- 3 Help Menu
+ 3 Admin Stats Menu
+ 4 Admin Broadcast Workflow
####
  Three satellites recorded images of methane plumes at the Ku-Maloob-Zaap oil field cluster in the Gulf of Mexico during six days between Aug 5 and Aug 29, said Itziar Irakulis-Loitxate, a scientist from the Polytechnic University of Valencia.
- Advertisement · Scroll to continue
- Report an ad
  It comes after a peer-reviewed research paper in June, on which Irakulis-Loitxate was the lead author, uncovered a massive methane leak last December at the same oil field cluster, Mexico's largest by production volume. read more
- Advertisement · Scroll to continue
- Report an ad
####
## WHAT THIS TASK INVOLVES
Only the lines above from the one with "- 3 Help Menu" through the one with "Admin Broadcast Workflow" should be duplicated, character for character.

## EXPECTED OUTPUT
- 3 Help Menu
+ 3 Admin Stats Menu
+ 4 Admin Broadcast Workflow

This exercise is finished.